EXERCISE AIM — Going through the material below, please gather all lines with the word "width" in them.

DATASET EXTRACT —
== Segment start ==
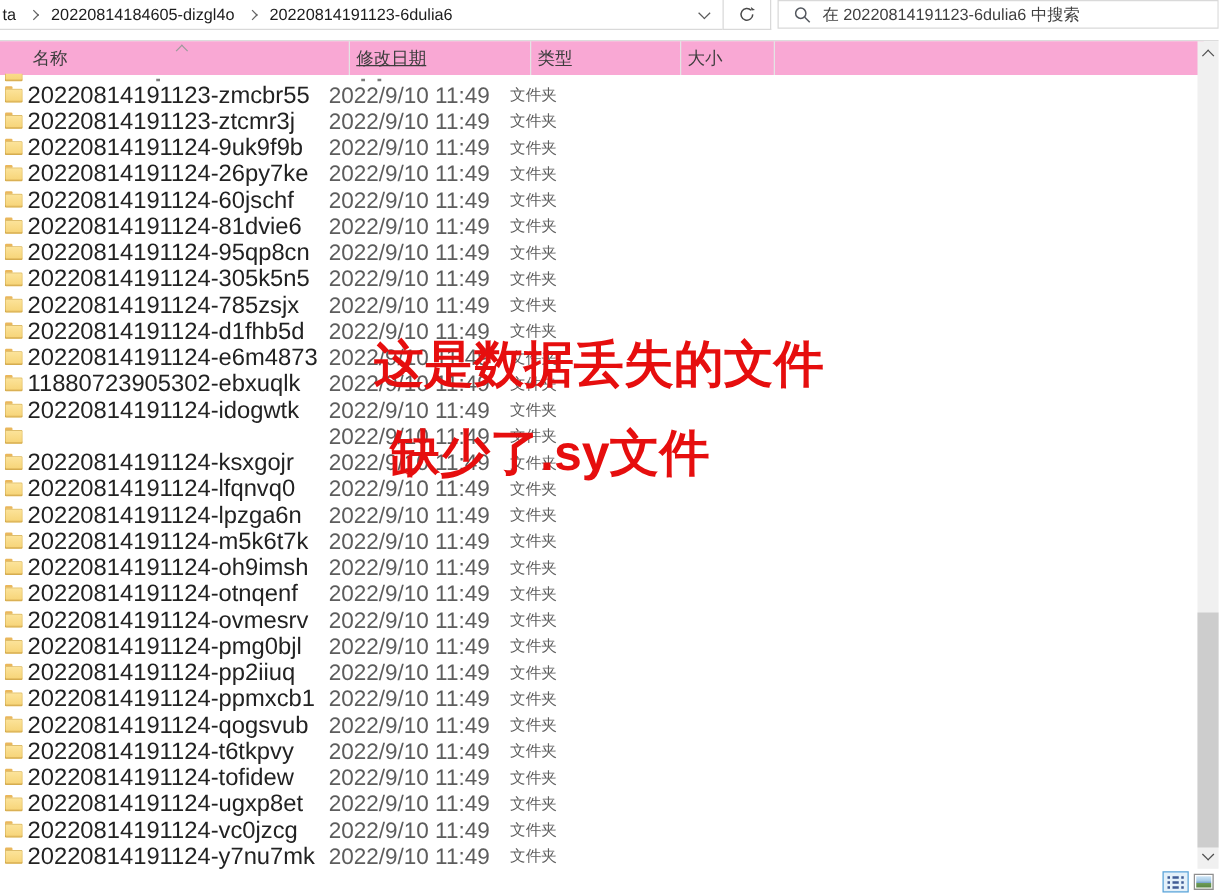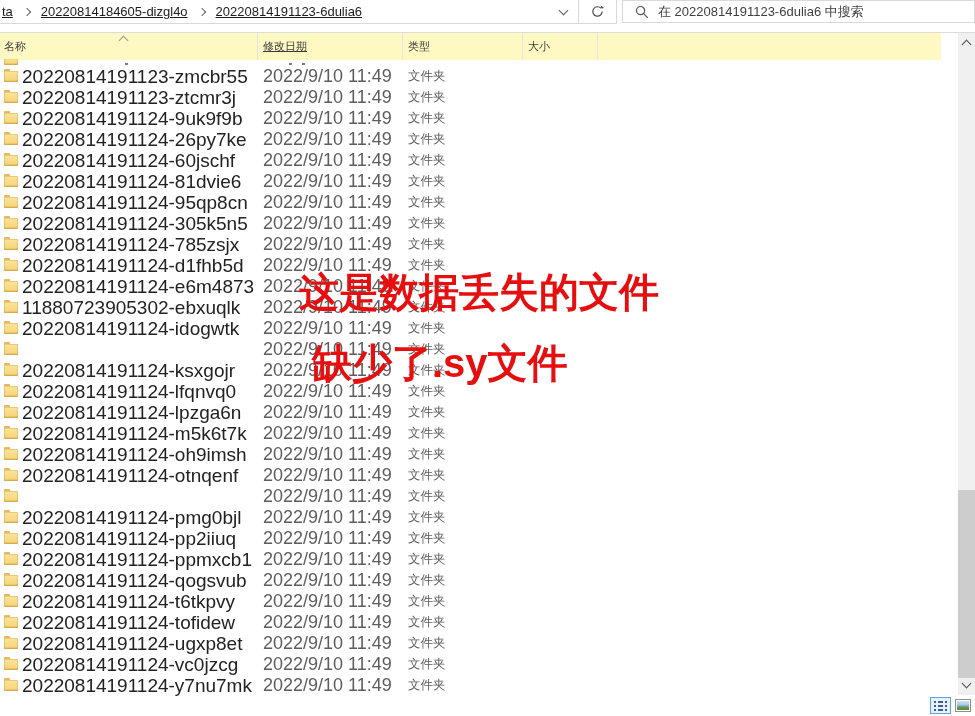--- a/index.html
+++ b/index.html
@@ -11,7 +11,7 @@
   .address-bar{position:absolute;left:0;top:0;width:578px;height:24px;
       border-bottom:1px solid #d9d9d9;display:flex;align-items:center;box-sizing:border-box;background:#fff;}
   .crumbs{flex:1;display:flex;align-items:center;gap:9px;padding-left:2px;
-      font-size:13px;color:#1c1c1c;white-space:nowrap;overflow:hidden;text-decoration:underline;}
+      font-size:13px;color:#1c1c1c;white-space:nowrap;overflow:hidden;}
   .crumb{cursor:default;}
   .crumb-sep{display:inline-block;width:5px;height:5px;margin:0 2px;
       border-right:1.3px solid #636363;border-top:1.3px solid #636363;transform:rotate(45deg);}

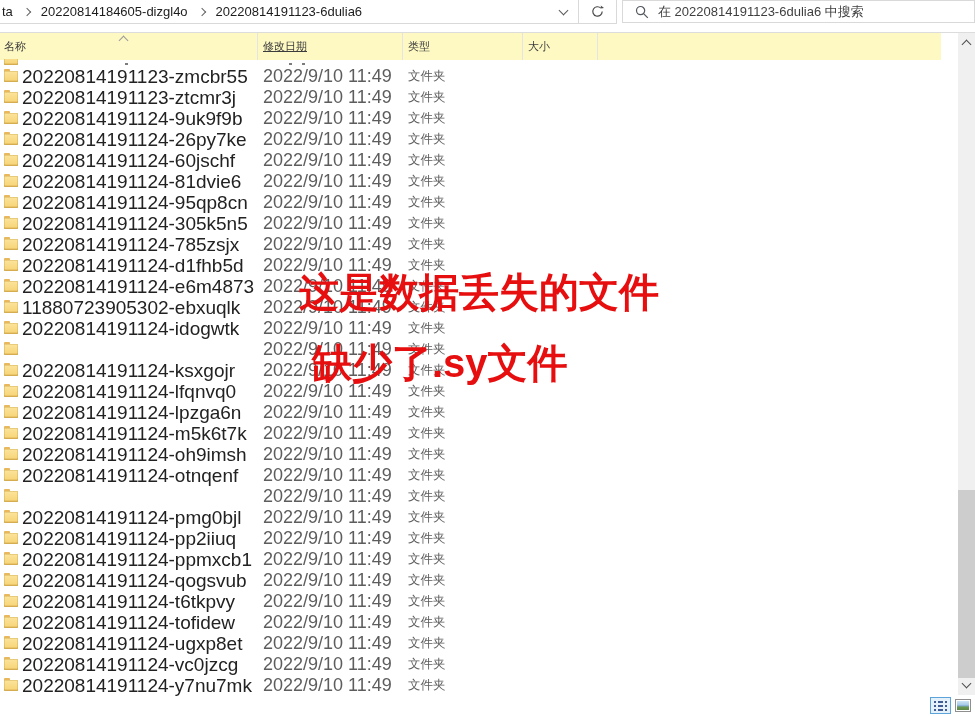--- a/index.html
+++ b/index.html
@@ -30,7 +30,7 @@
 
   
   .header-row{position:absolute;left:0;top:33px;width:941px;height:27px;display:flex;
-      font-size:11px;color:#3d3d3d;background:#fef9c3;}
+      font-size:14px;color:#3d3d3d;background:#f9a8d4;padding-left:22px;}
   .col{box-sizing:border-box;border-right:1px solid #e4e4e4;display:flex;align-items:center;
       padding-left:5px;position:relative;}
   .col-name{width:258px;padding-left:4px;}

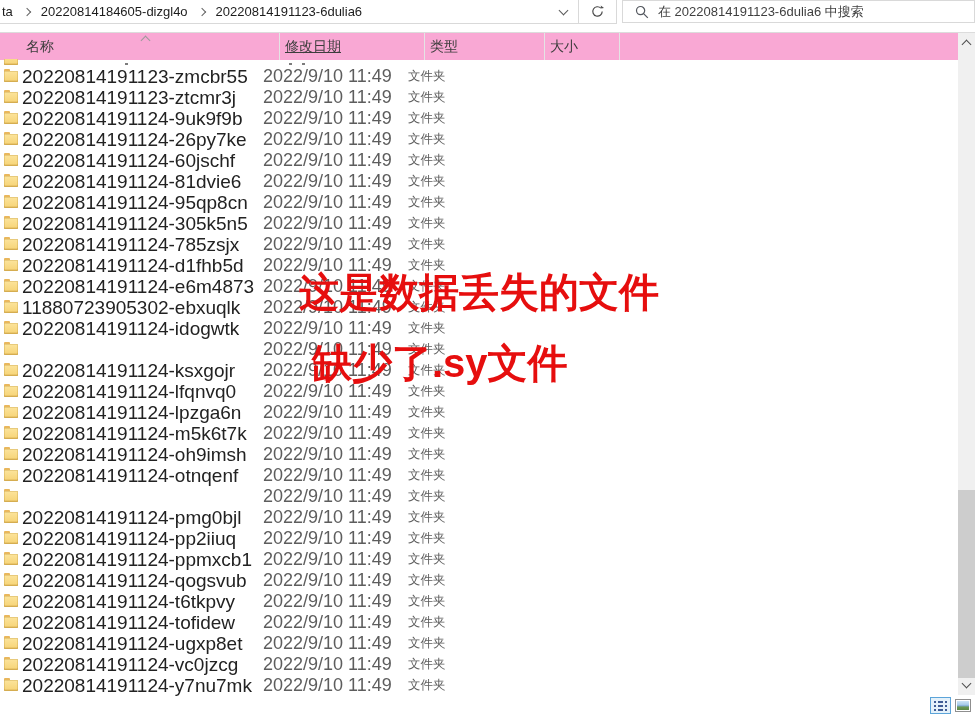--- a/index.html
+++ b/index.html
@@ -347,6 +347,7 @@
           <i class="ftab"></i>
           <i class="fbody"></i>
         </span>
+    <span class="cell name">20220814191124-ovmesrv</span>
     <span class="cell date">2022/9/10 11:49</span>
     <span class="cell type">文件夹</span>
   </div>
== Segment end ==
SOLUTION TO THIS TASK —
   .address-bar{position:absolute;left:0;top:0;width:578px;height:24px;
   .crumb-sep{display:inline-block;width:5px;height:5px;margin:0 2px;
   .header-row{position:absolute;left:0;top:33px;width:941px;height:27px;display:flex;
   .col-name{width:258px;padding-left:4px;}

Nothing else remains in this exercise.